Original article from NIH
The first printing of Charles Darwin’s book, On the Origin of Species by Means of Natural Selection, or the Preservation of Favoured Races in the Struggle for Life, sold out in a matter of days. Darwin considered the volume a short abstract of the ideas he’d been developing about evolution by natural selection for decades. He’d been building on his ideas since his five-year journey in the 1830s to the South American coast, the Galapagos Islands, and other regions on the British ship H.M.S. Beagle. Darwin probably wouldn’t have published in 1859 if not spurred by Alfred Russel Wallace’s paper touching on the idea of natural selection. Wallace was a young naturalist who had developed his ideas while working in the islands of the Malay Archipelago.

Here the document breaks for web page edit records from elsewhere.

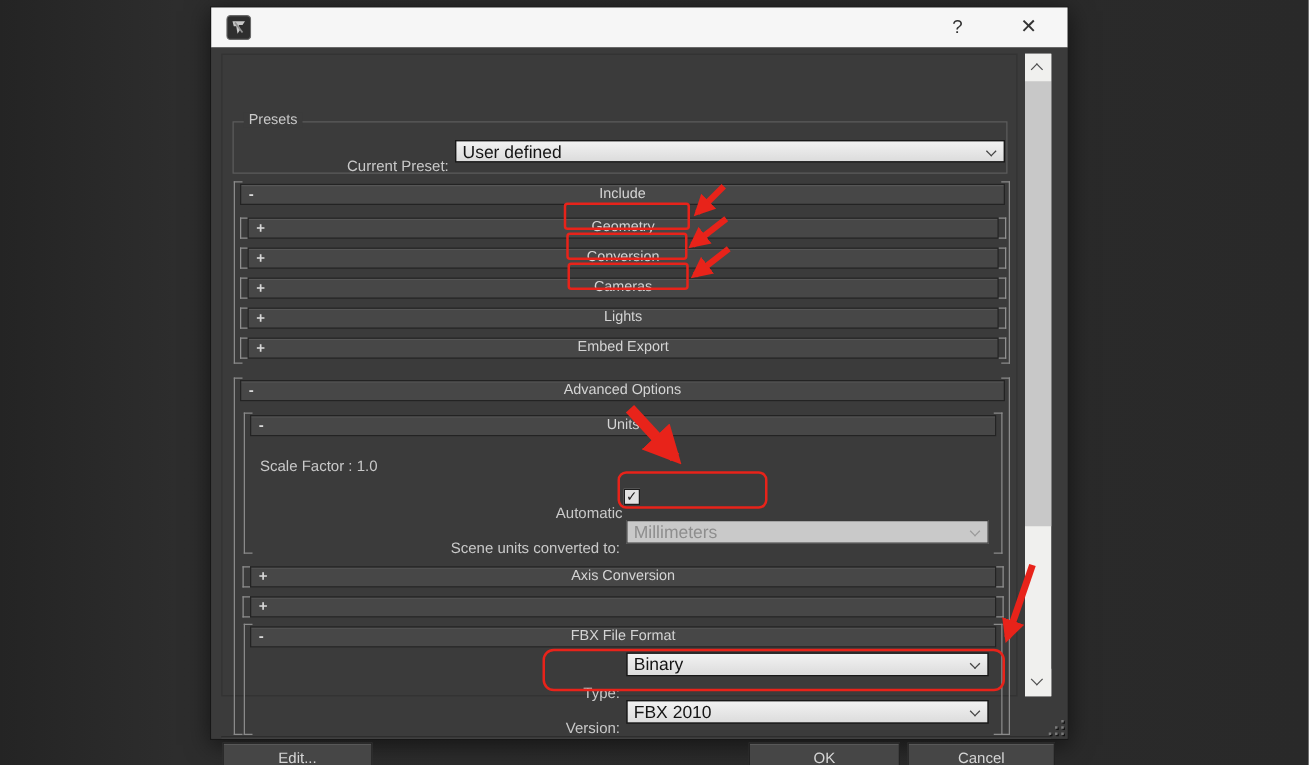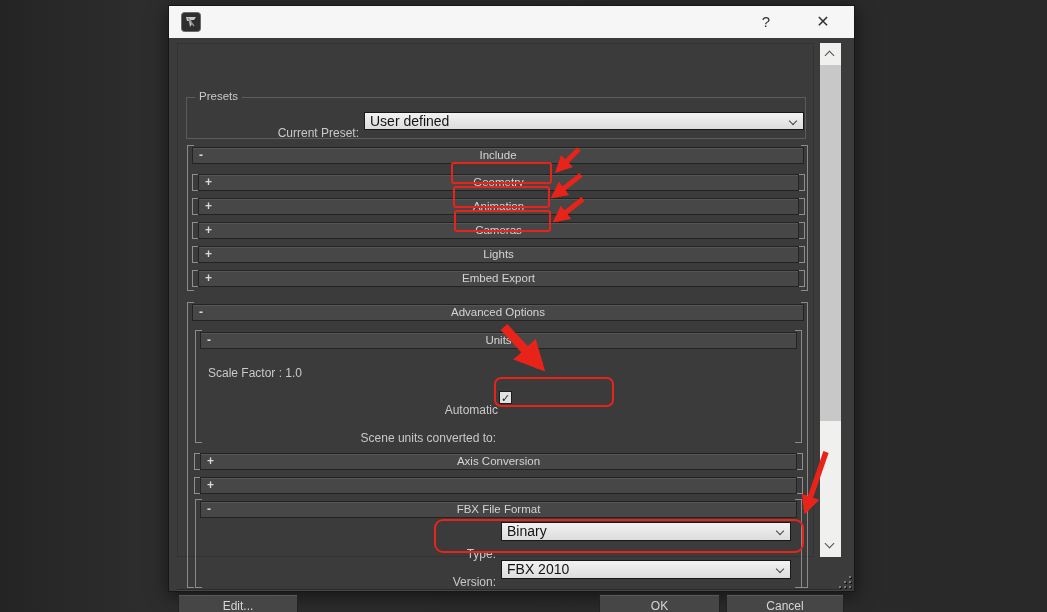--- a/index.html
+++ b/index.html
@@ -142,21 +142,21 @@
       <div class="bar" style="left:23px;top:109px;width:612px;">
         <span class="pm">-</span>
         <span class="bar-label">Include</span>
       </div>
       <div class="bar brk" style="left:29px;top:136px;width:601px;">
         <span class="pm">+</span>
         <span class="bar-label">Geometry</span>
       </div>
       <div class="bar brk" style="left:29px;top:160px;width:601px;">
         <span class="pm">+</span>
-        <span class="bar-label">Animation</span>
+        <span class="bar-label">Conversion</span>
       </div>
       <div class="bar brk" style="left:29px;top:184px;width:601px;">
         <span class="pm">+</span>
         <span class="bar-label">Cameras</span>
       </div>
       <div class="bar brk" style="left:29px;top:208px;width:601px;">
         <span class="pm">+</span>
         <span class="bar-label">Lights</span>
       </div>
       <div class="bar brk" style="left:29px;top:232px;width:601px;">
@@ -172,20 +172,24 @@
 
       <div class="frame" style="left:26px;top:292px;width:607px;height:113px;"></div>
       <div class="bar" style="left:31px;top:294px;width:597px;">
         <span class="pm">-</span>
         <span class="bar-label">Units</span>
       </div>
       <div class="lbl" style="left:39px;top:316px;">Scale Factor : 1.0</div>
       <div class="lbl r" style="left:229px;top:353px;width:100px;">Automatic</div>
       <div class="checkbox" style="left:330px;top:353px;">✓</div>
       <div class="lbl r" style="left:147px;top:381px;width:180px;">Scene units converted to:</div>
+      <div class="dd disabled" style="left:332px;top:378px;width:290px;height:19px;">
+        <span class="dd-val">Millimeters</span>
+        <i class="chev"></i>
+      </div>
 
       <div class="bar brk" style="left:31px;top:415px;width:597px;">
         <span class="pm">+</span>
         <span class="bar-label">Axis Conversion</span>
       </div>
       <div class="bar brk" style="left:31px;top:439px;width:597px;">
         <span class="pm">+</span>
       </div>
 
       <div class="frame" style="left:26px;top:461px;width:607px;height:89px;"></div>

Darwin’s exploratory survey on the H.M.S. Beagle had brought him into contact with a wide variety of living organisms and fossils. The adaptations he saw in the finches and tortoises on the Galapagos Islands struck him particularly acutely. Darwin concluded that species change through natural selection, or – to use Wallace’s phrase – through “the survival of the fittest” in a given environment.
Darwin’s book immediately attracted attention and controversy, not only from the scientific community, but also from the general public, who were ignited by the social and religious implications of the theory. Darwin eventually produced six editions of this book.
In time, a growing understanding of genetics and of the fact that genes inherited from both parents remain distinct entities – even if the characteristics of parents appear to blend in their children – explained how natural selection could work and helped vindicate Darwin’s proposal.
Charles Darwin’s On the Origin of Species by Means of Natural Selection, or the Preservation of Favoured Races in the Struggle for Life remains in print, in many languages.